* [PROBLEM DESCRIPTION]
Nothing should appear in the answer except the lines from the one containing "Art Craft Show - Présentoirs" through the end of the records below, written out exactly.

== Segment start ==

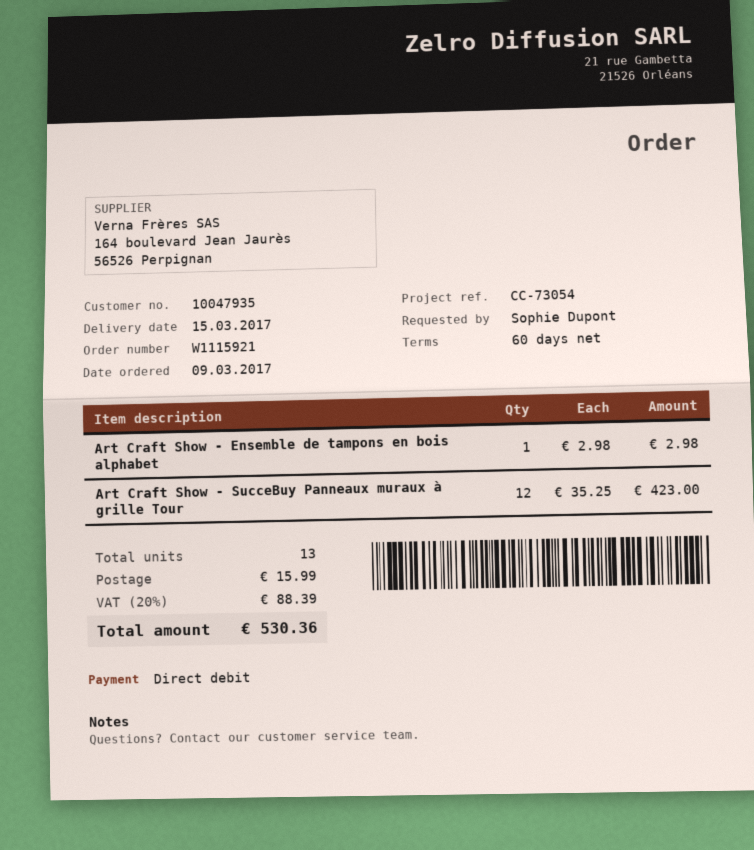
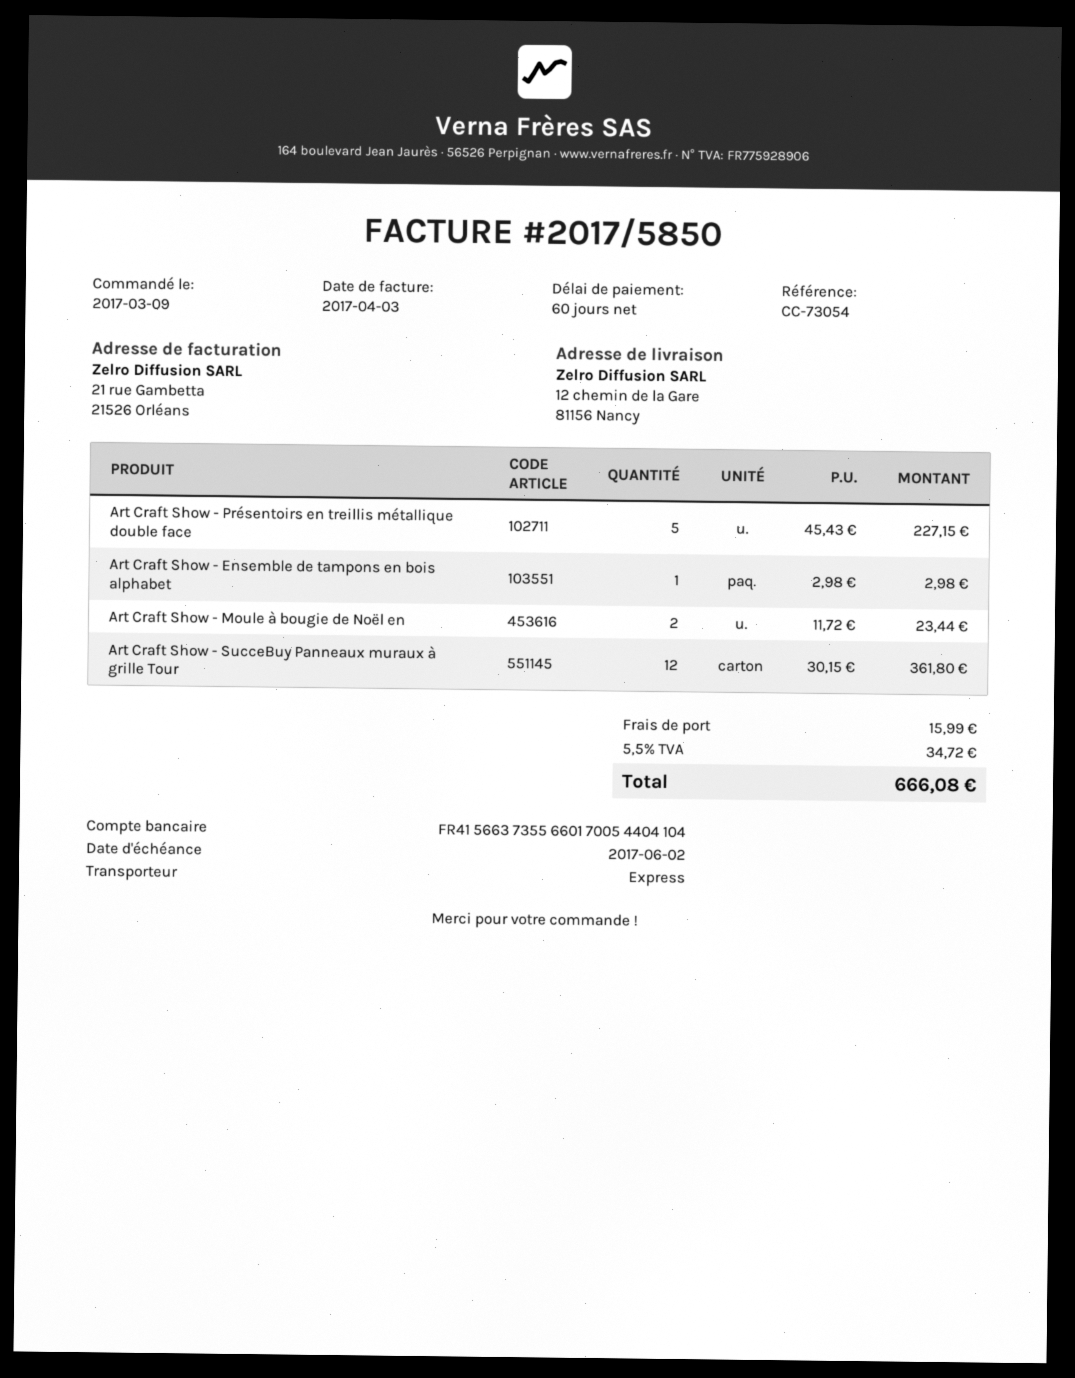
Art Craft Show - SucceBuy Panneaux muraux à grille Tour: 12 x 35.25 = 423.00 -> 12 x 30.15 = 361.80
Art Craft Show - Présentoirs en treillis métallique double face: none -> 5 x 45.43 = 227.15
Art Craft Show - Moule à bougie de Noël en: none -> 2 x 11.72 = 23.44
tax: 20% = 88.39 -> 5.5% = 34.72
total: 530.36 -> 666.08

== Segment end ==

* [ANSWER SECTION]
Art Craft Show - Présentoirs en treillis métallique double face: none -> 5 x 45.43 = 227.15
Art Craft Show - Moule à bougie de Noël en: none -> 2 x 11.72 = 23.44
tax: 20% = 88.39 -> 5.5% = 34.72
total: 530.36 -> 666.08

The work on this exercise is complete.